Fig. 1 is a block diagram of an embodiment of a device realizing the line figure recognition method according to the present invention, Fig. 2 is a specific block diagram of a part of Fig. 1, and Fig. 3 is the overall flow of coordinate correction processing. A flowchart showing
Figure 4 is a diagram showing the principle of positional deviation rotation correction to the drawing coordinate system, Figure 5 is a diagram showing the principle of gridded coordinate correction processing, and Figures 6 to 8 are diagrams showing the principle of line orientation coordinate correction processing. FIG. 9 is a diagram showing the flow of line orientation coordinate correction processing, and FIG.
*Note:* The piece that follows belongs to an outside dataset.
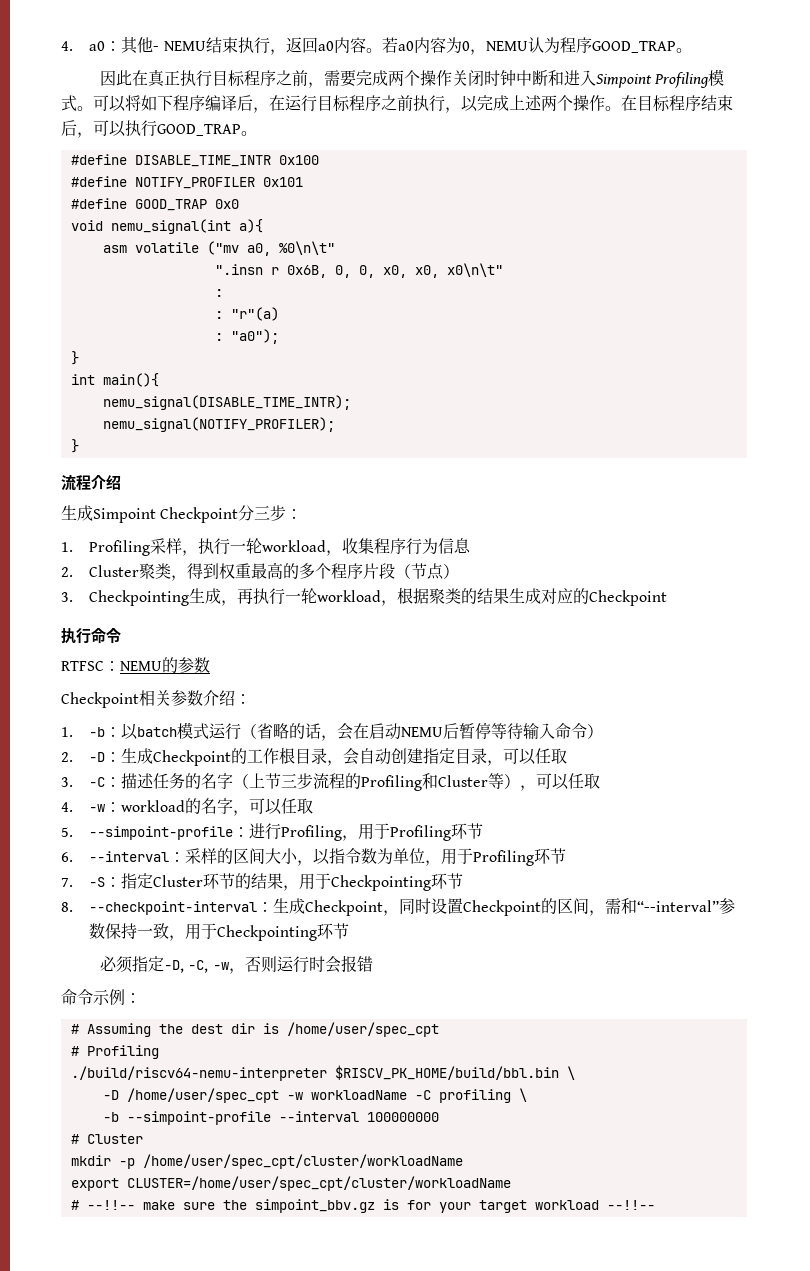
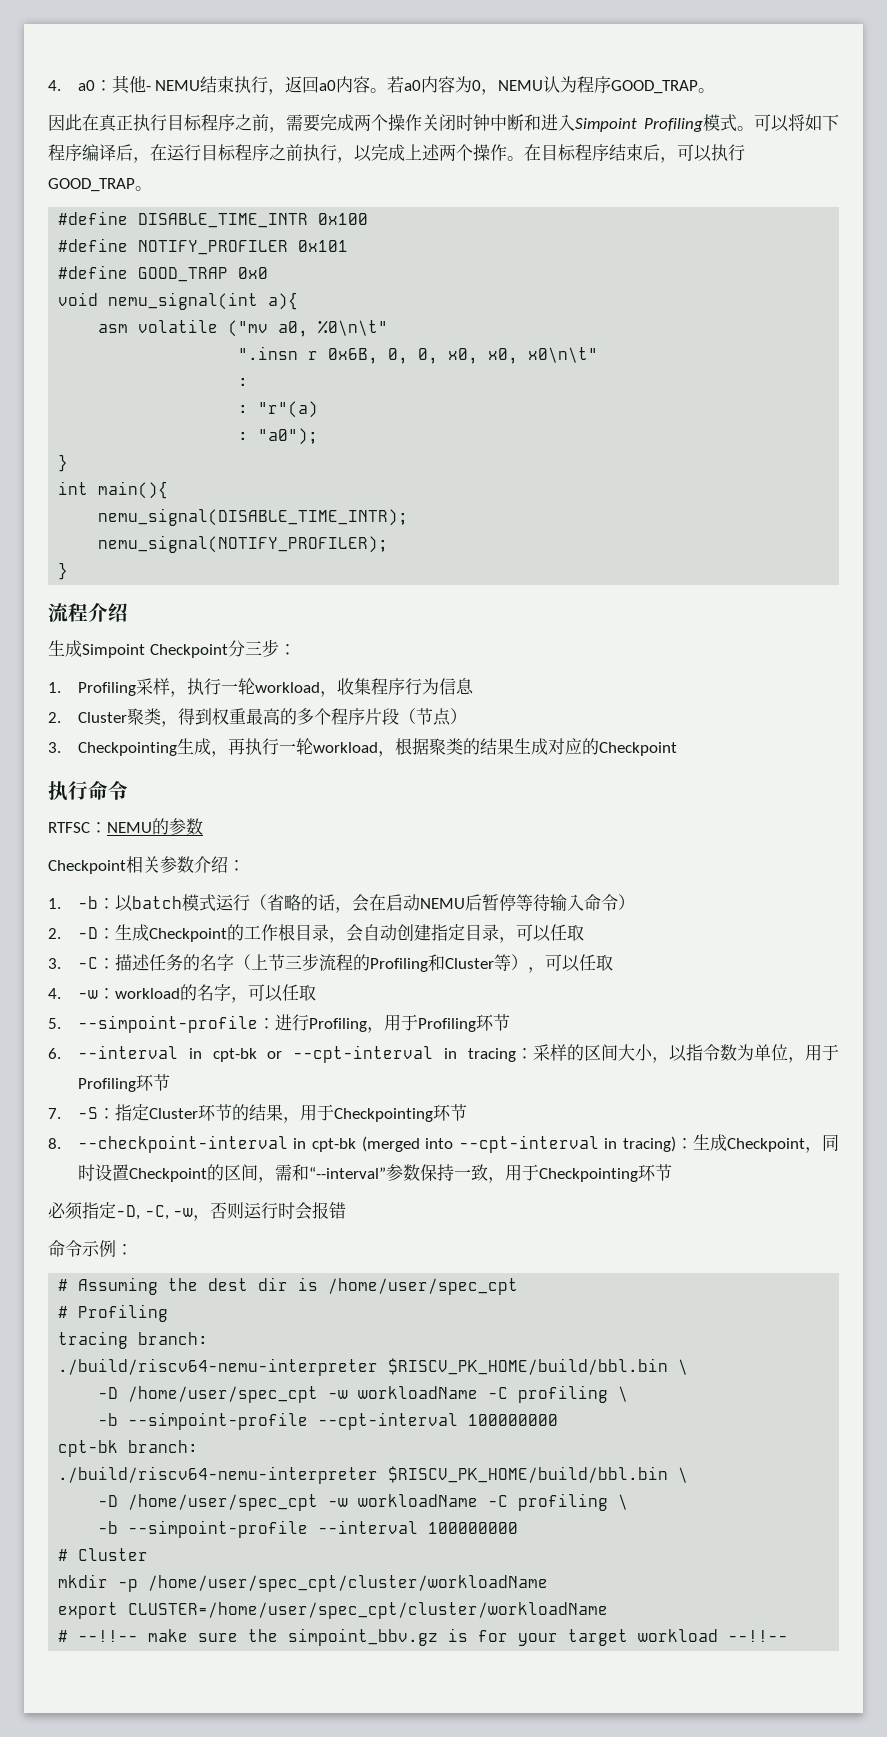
(170, 856) none -> [188,1045,516,1063] in cpt-bk or --cpt-interval in tracing
(258, 908) none -> [293,1135,676,1153] in cpt-bk (merged into --cpt-interval in tracing)
(159, 1052) none -> [58,1331,209,1349] [58,1358,689,1376] [98,1385,629,1403] [98,1412,559,1430] [58,1440,199,1457] // tracing branch: // ./build/riscv64-nemu-interpreter $RISCV_PK_HOME/build/bbl.bin \ // -D /home/user/spec_cpt -w workloadName -C profiling \ // -b --simpoint-profile --cpt-interval 100000000 // cpt-bk branch:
C25) Figure 11 is a diagram showing the flow of directional grid processing for points inside the dead zone in Figure 9, Figure 12 is a diagram showing the contents of line registration, and Figure 13 is a diagram showing the direction of the line and how it should be moved. FIGS. 14 to 17 are diagrams showing the direction of the grid, and diagrams showing the flow of oriented coordinate correction processing for points on the grid. 1...Drawing, 2...Drum, 6...Image input head, (26) J p -^ To C= Figure 1 12 1G "f, /4 Figure 7Q IJ" (Otsushi) 4 (b) ■ ■ ■ ■・※・■ ■ ■ ■ (The collar of 7゛jiyh is the same) ■ Gu-o! Figure 16" fJ17

Claims (1)

[Claims] 1. In a pattern recognition device installed in a scanning device that recognizes a line figure written on a drawing, the drawing is scanned and the line figure data represented by the coordinates on the scanning device is obtained. Obtain the coordinate data of the feature points of the line figure expressed in coordinates on the scanning device based on the line figure data, input the coordinates of a plurality of reference points on the drawing on the scanning device, and Using the coordinate values,
A first correction is performed to convert the coordinate data into coordinates on the drawing, and then a second correction is performed to position the coordinate data at grid positions with a specific interval, and a second correction is performed to convert the coordinate data into coordinates on the drawing. Add a third correction to make it have direction,
A line figure recognition method characterized by outputting corrected coordinate data as a recognition result. 2. In the line recognition method described in claim 1, the distance between the reference points is input in addition to the coordinate values of the reference points, and the line recognition method is performed based on the coordinate values of the reference points and the distance. A line figure recognition method characterized in that, at the time of the correction in step 1, correction for expansion and contraction in the dimensions of the drawing is also performed. 3. In the line figure recognition method described in claim 1, the second correction process sets a minute area centered on the grid center position, and points existing within the area are moved to the grid position; The point belonging to the area sandwiched between the minute areas is X
A line figure recognition method characterized in that only coordinates or X coordinates are transferred onto lines connecting grids. 4. The third correction process in which the line after recognition in the line figure recognition method described in claim 1 has a specific direction focuses on each line composed of two points of the line figure. In this case, if both points are not on the grid and they are placed so that the grid position is sandwiched in the center, both points are moved to the grid position, and if one point is on the grid and the other point is not on the grid. If both points are on the grid and the line adjacent to one point is in the specified direction, that point will not be migrated preferentially and the other points will be shifted. A line figure recognition method characterized in that the line figure is shifted only when the direction can be uniquely determined.